Two initiatives, with varying language, were approved by California Secretary of State Alex Padilla for circulation. Both would restrict the amount of money employers would have to contribute to the retirement plans of public employees hired after Jan. 1, 2019.

Should either initiative get the necessary 585,407 signatures within the next 180 days, it would be the first time a proposal to cut pensions made it onto a statewide ballot in America's most populous state.

"That gives us the green light to start collecting signatures. However we are going to do some polling because we are not going to move ahead with two initiatives," said the ballot campaign's leader, Chuck Reed.

Reed is the former Democratic mayor of San Jose who returned to practicing real estate law in 2015 after eight years in office.

The measure would take aim at CalPERS, America's largest public pension fund with $300 billion in assets. It is the administrator of pensions for more than 3,000 state and local agencies, and has long argued that pensions cannot be touched or renegotiated, even in bankruptcy.

A call to CalPERS seeking comment was not immediately returned.

While California's economy has improved in the past few years, public worker pension debt grew to $198 billion in 2013 from $6.3 billion in 2003. Unfunded liabilities for retiree healthcare benefits are approximately $150 billion, according to the group.
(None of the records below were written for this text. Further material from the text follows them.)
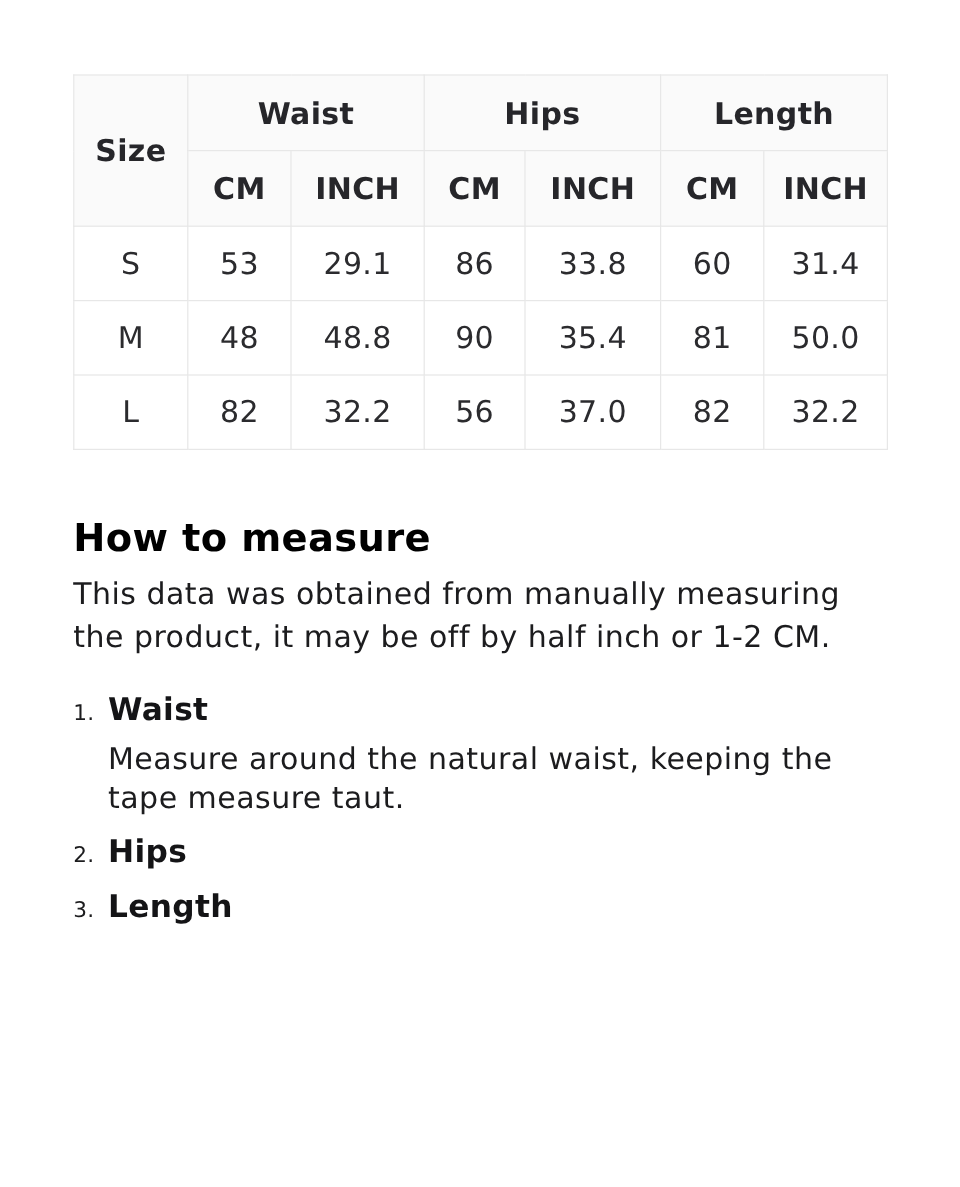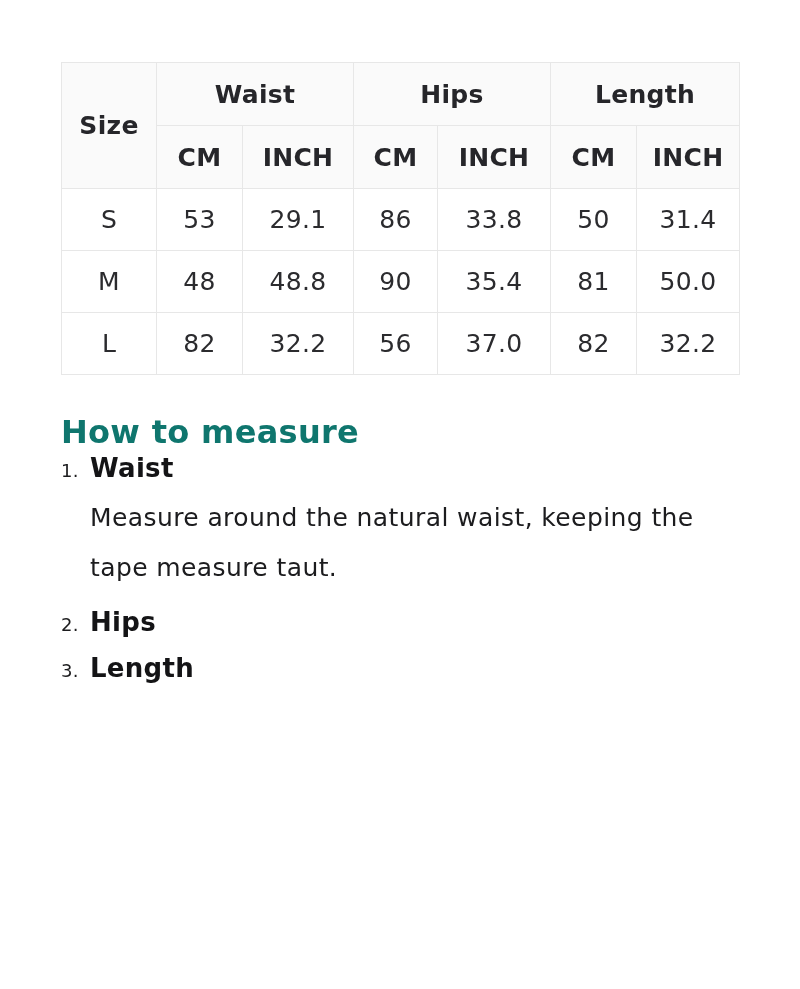"50" td { text: 50 -> 60 }
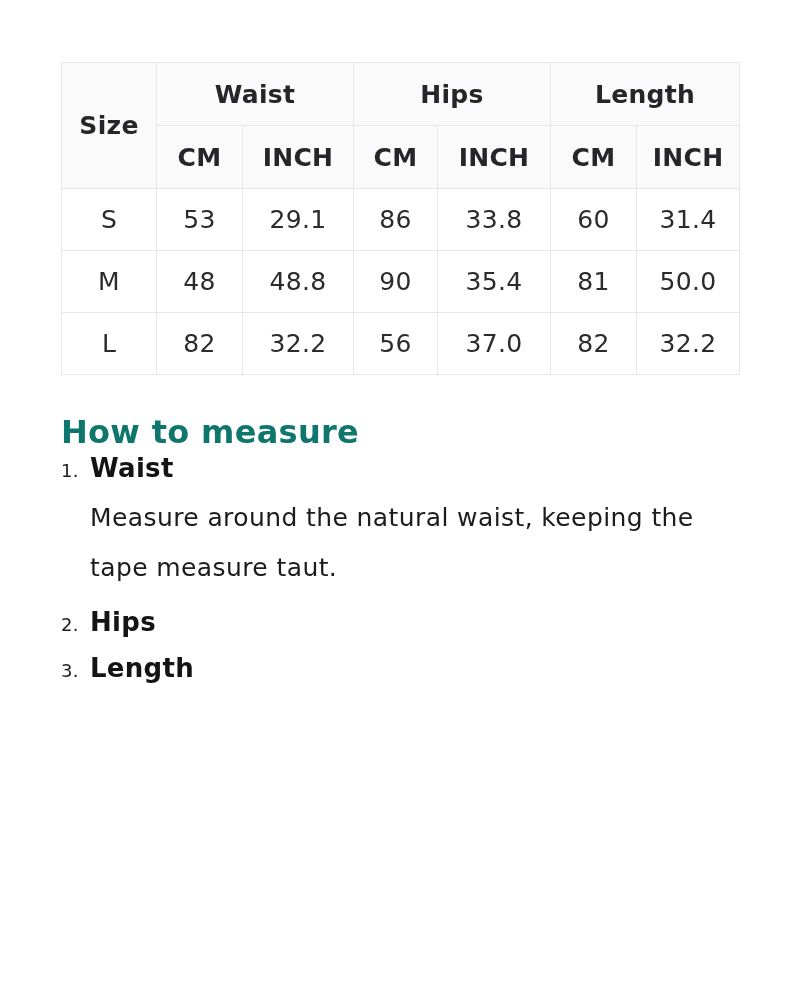"How to measure" .section-title { color: #0f766e -> #000000; margin: 38px 0 0 0 -> 54px 0 0 0 }
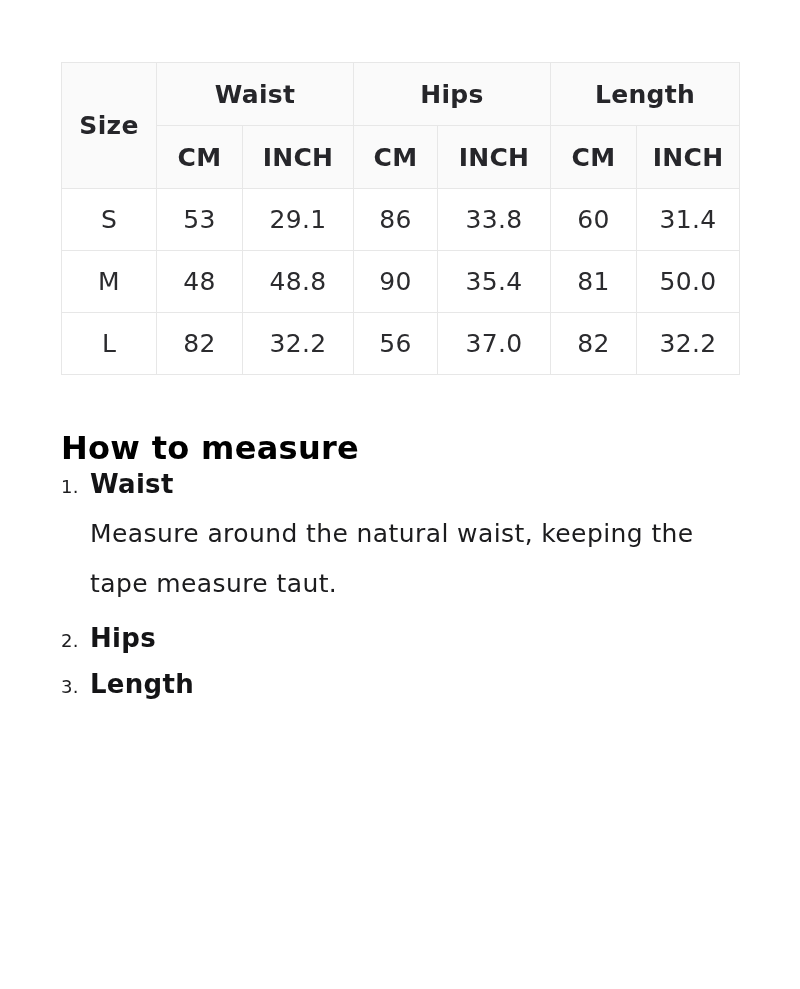"This data was obtained from" p.intro-text { html: none -> <p>This data was obtained from manually measuring the product, it may be off by half inch or 1-2 CM.</p> }
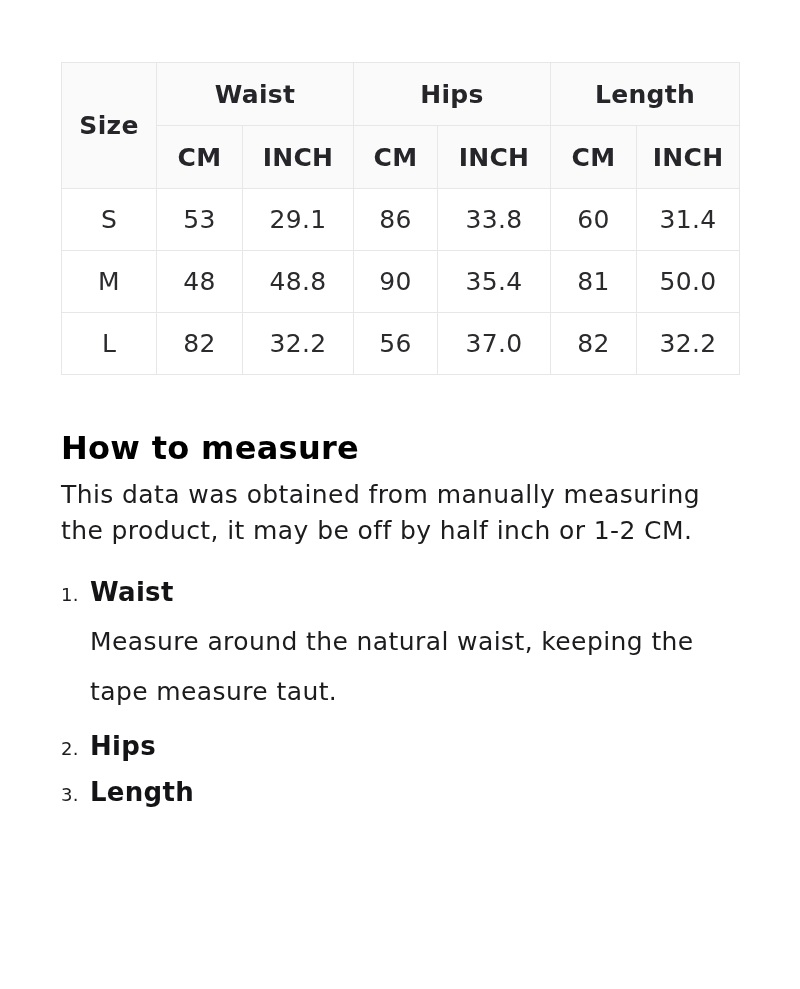"Measure around the natural waist," .step-desc { line-height: 50px -> 32px }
One initiative, in part, would bar government employers from contributing more than 11 percent of their base compensation. The other initiative, in part, would bar the enrollment of new employees in defined benefit pension plans.

Both initiatives would bar government employers from paying more than half of the cost of their pension and retiree healthcare benefits without voter approval.

"By putting a cap on the payments it ensures we won't be generating these huge unfunded liabilities that will then drive the cost (higher)," Reed said.

"Employees would have to pay more if they want a bigger or more expensive pension, or they have to ask the voters to approve it," he said.